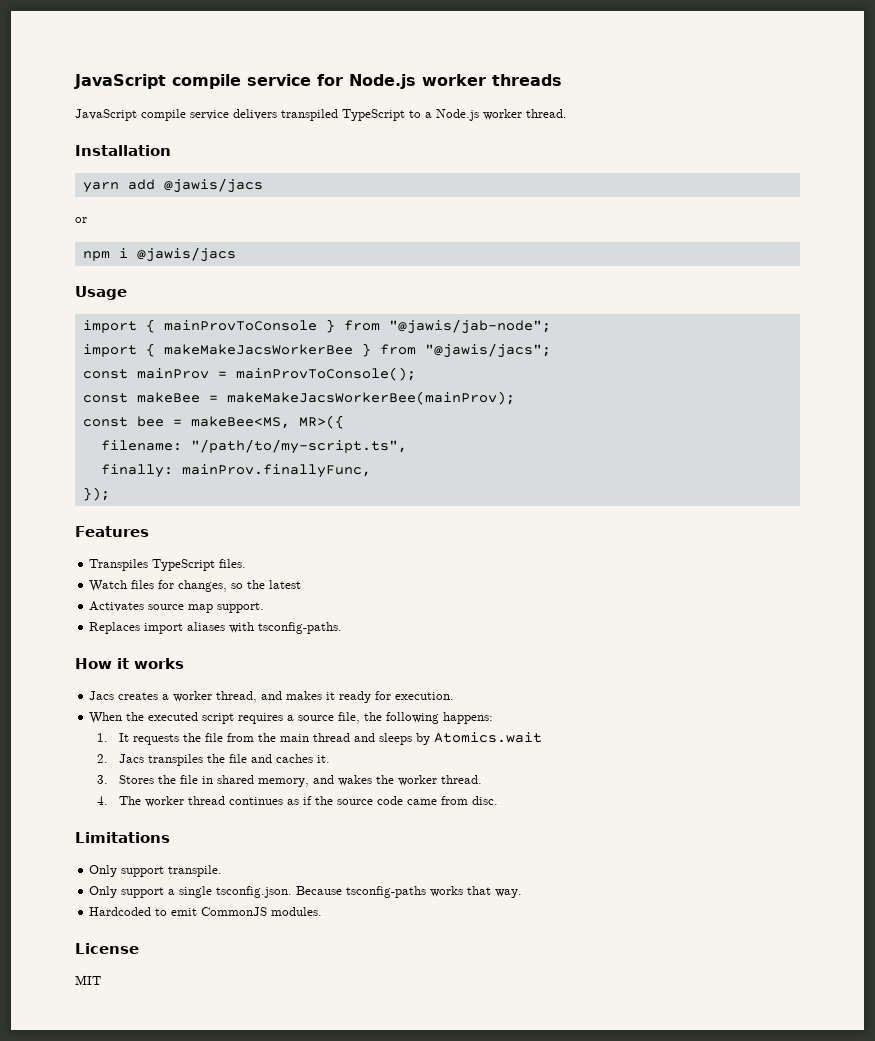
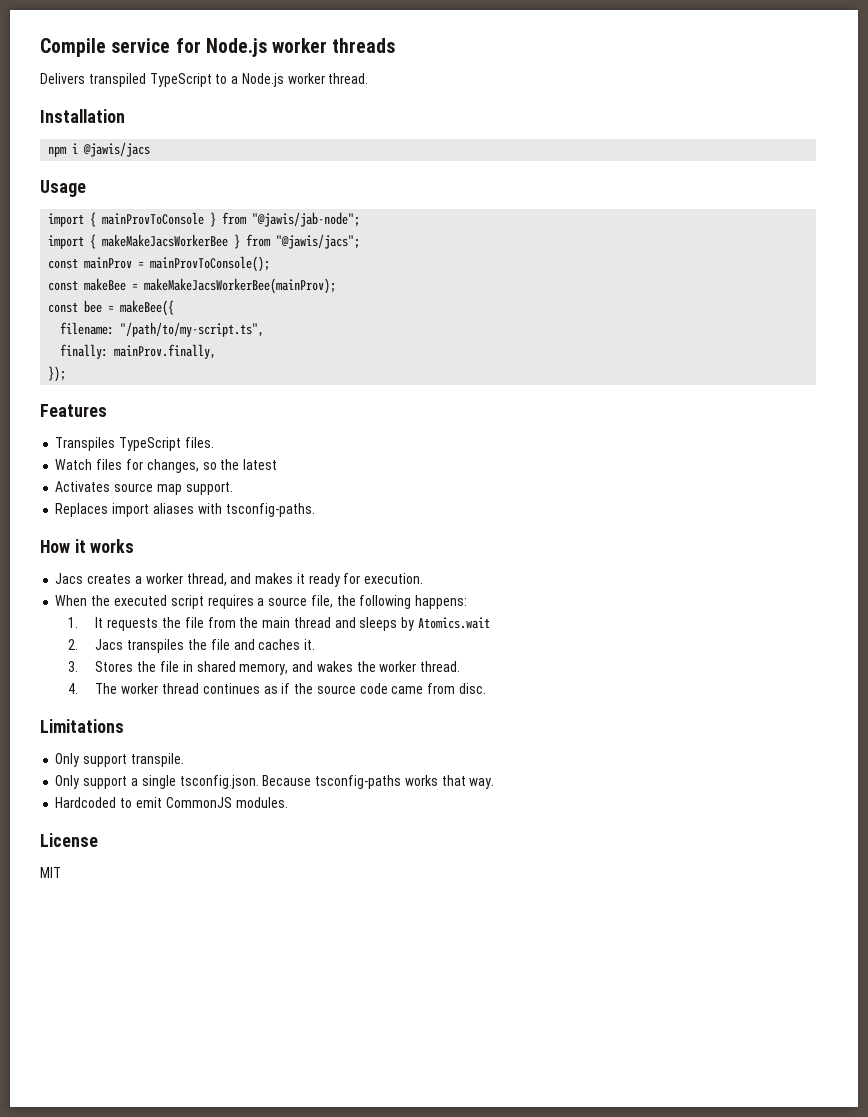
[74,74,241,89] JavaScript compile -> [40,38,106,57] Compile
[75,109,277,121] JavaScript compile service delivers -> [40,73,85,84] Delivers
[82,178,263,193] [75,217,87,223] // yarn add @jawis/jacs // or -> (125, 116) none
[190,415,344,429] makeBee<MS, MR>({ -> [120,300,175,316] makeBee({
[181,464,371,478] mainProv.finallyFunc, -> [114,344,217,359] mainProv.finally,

--

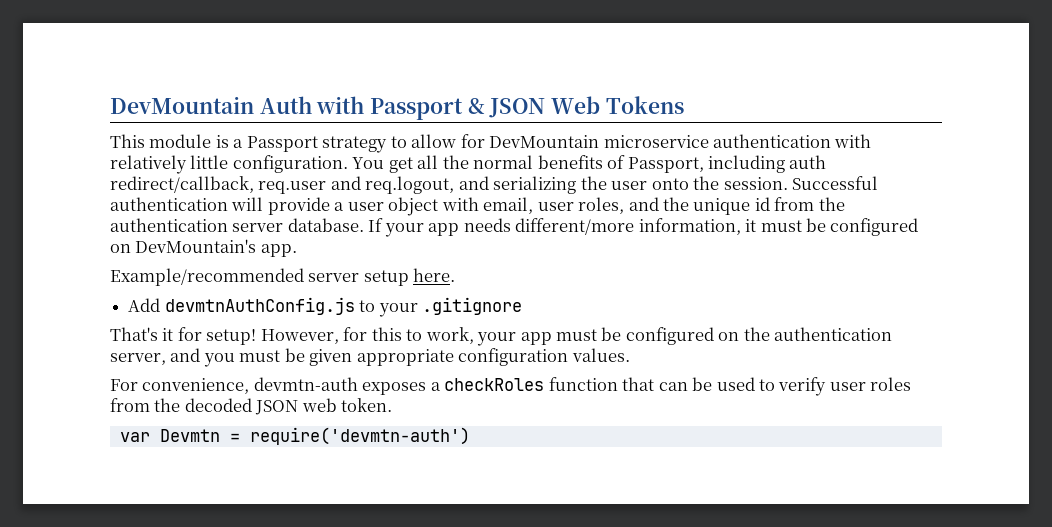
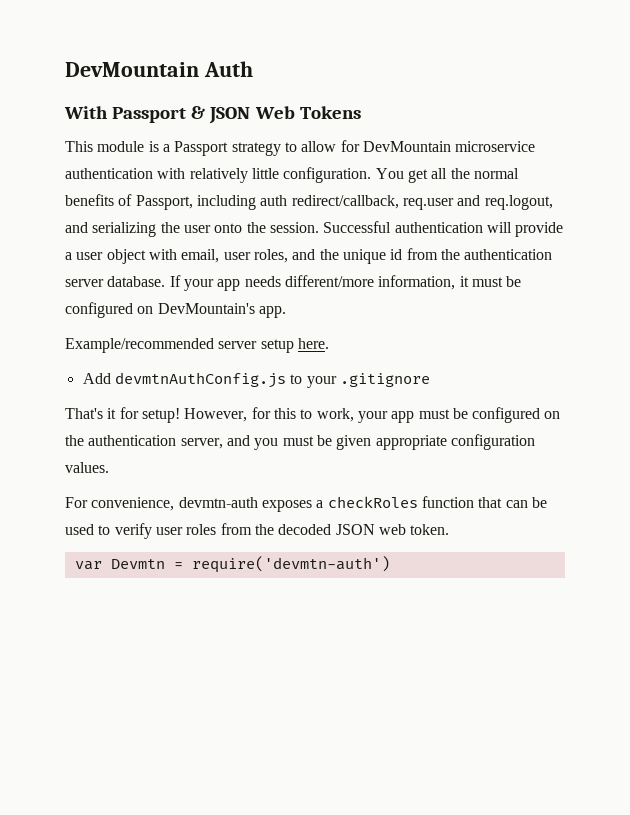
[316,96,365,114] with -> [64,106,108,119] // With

▶ Action item
Checking the material above line by line, count those that include the string "JavaScript". Give the number alone.

▶ Your response
2